Sebald was working to invent himself as a writer in this period, and it’s clear in Silent Catastrophes that his method was already unorthodox. The essays often have little in the way of argument or real organization. Long block quotes can feel arbitrary, theorists are cited and then dispensed with, and the prose lurches between extended close readings and brilliant observations that jump off the page. For a reader new to Sebald, this collection would surely be the last place to start. Inevitably, many of Sebald’s epigrams feel aspirational for his own writing—when Sebald describes in Handke’s work a “hope for redemption from the guilt-ridden conditions of life, a hope fleetingly realized in art…which yet remains ever strange to us,” I sense his own striving. In their meandering style, the essays harbor an oppositional force welling up through the “correct” form of criticism.

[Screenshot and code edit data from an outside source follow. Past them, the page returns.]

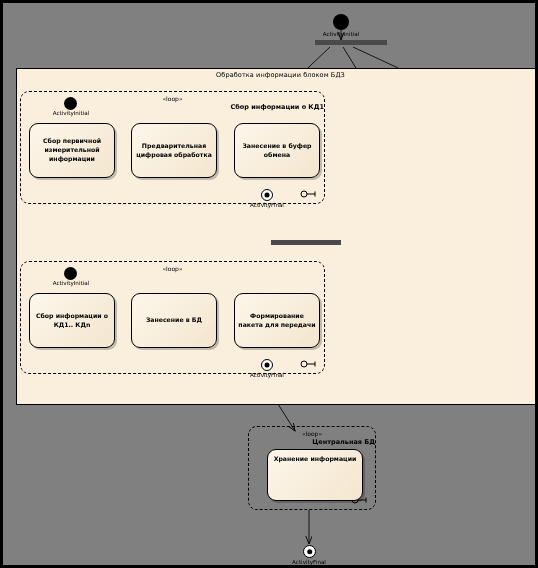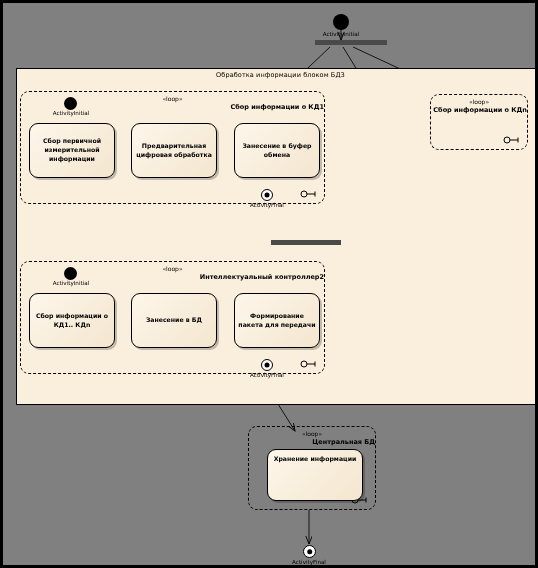--- a/index.html
+++ b/index.html
@@ -194,15 +194,6 @@
   <div class="nodelabel" style="left:232px;top:199px;width:64px;">ActivityFinal</div>
 
 
-  <div class="loopframe" style="left:427px;top:91px;width:98px;height:56px;">
-    <div class="lp-stereo">«loop»</div>
-    <div class="lp-title">Сбор информации о КДn</div>
-    <svg class="loopsym" viewBox="0 0 18 8">
-      <circle cx="5" cy="4" r="3" fill="none" stroke="#000" stroke-width="1"></circle>
-      <path d="M8,4 L16,4" stroke="#000" stroke-width="1" fill="none"></path>
-      <path d="M16,1.5 L16,6.5" stroke="#000" stroke-width="1"></path>
-    </svg>
-  </div>
 
   <div class="bar" style="left:268px;top:237px;width:70px;height:5px;"></div>
 

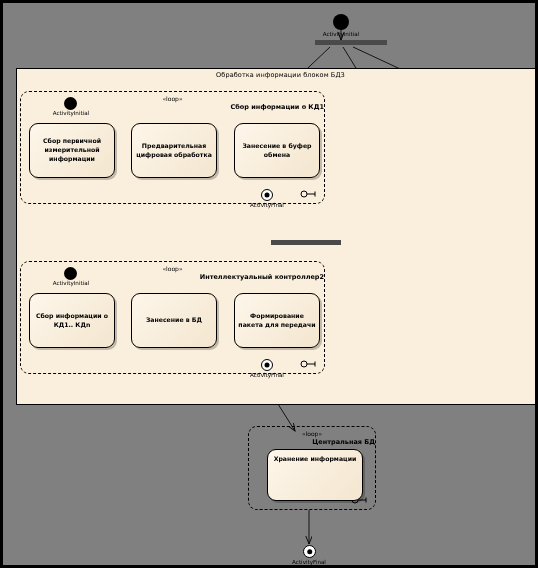--- a/index.html
+++ b/index.html
@@ -199,7 +199,6 @@
 
   <div class="loopframe" style="left:17px;top:258px;width:305px;height:113px;">
     <div class="lp-stereo">«loop»</div>
-    <div class="lp-title">Интеллектуальный контроллер2</div>
     <svg class="loopsym" viewBox="0 0 18 8">
       <circle cx="5" cy="4" r="3" fill="none" stroke="#000" stroke-width="1"></circle>
       <path d="M8,4 L16,4" stroke="#000" stroke-width="1" fill="none"></path>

Although the two books are closely related (essays on Kafka and Handke, for instance, show up in both) each is loosely based around a single idea. The Description of Misfortune deals with psychology, particularly “the unhappiness or misfortune [Unglück] of the writing subject.” Sebald’s attention to mental illness and misery evoke a curiously Romantic idea of the suffering artist, though he never commits to any overarching interpretation. He also explores some subjects that are rare in his fiction, particularly erotic desire and perversity, as illustrated in the works of Hugo von Hofmannsthal and Arthur Schnitzler (whose Dream Story is best known here as the loose source material for Stanley Kubrick’s film Eyes Wide Shut). Freud, naturally, is the Viennese touchstone (“If it is true that one should not read Schnitzler without Freud, then the reverse is equally true”) against which Sebald asserts art’s unique ability to represent consciousness. Sebald wants to claim a privileged place for literature—that it can do something beyond what theory does—but finds himself working through the theoretical language that is native to him.